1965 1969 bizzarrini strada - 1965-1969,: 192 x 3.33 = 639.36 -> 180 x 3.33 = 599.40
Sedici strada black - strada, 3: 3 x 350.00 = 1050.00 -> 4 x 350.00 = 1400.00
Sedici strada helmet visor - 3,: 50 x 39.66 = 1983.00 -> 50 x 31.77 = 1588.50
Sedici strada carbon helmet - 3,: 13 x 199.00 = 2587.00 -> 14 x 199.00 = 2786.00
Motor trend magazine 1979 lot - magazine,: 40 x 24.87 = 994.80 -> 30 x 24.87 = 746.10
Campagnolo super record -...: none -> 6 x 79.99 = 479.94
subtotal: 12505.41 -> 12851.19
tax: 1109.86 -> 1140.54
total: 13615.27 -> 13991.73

## Prompt:
Give back every entry, word for word.

## Solution for this task:
1965 1969 bizzarrini strada - 1965-1969,: 192 x 3.33 = 639.36 -> 180 x 3.33 = 599.40
Sedici strada black - strada, 3: 3 x 350.00 = 1050.00 -> 4 x 350.00 = 1400.00
Sedici strada helmet visor - 3,: 50 x 39.66 = 1983.00 -> 50 x 31.77 = 1588.50
Sedici strada carbon helmet - 3,: 13 x 199.00 = 2587.00 -> 14 x 199.00 = 2786.00
Motor trend magazine 1979 lot - magazine,: 40 x 24.87 = 994.80 -> 30 x 24.87 = 746.10
Campagnolo super record -...: none -> 6 x 79.99 = 479.94
subtotal: 12505.41 -> 12851.19
tax: 1109.86 -> 1140.54
total: 13615.27 -> 13991.73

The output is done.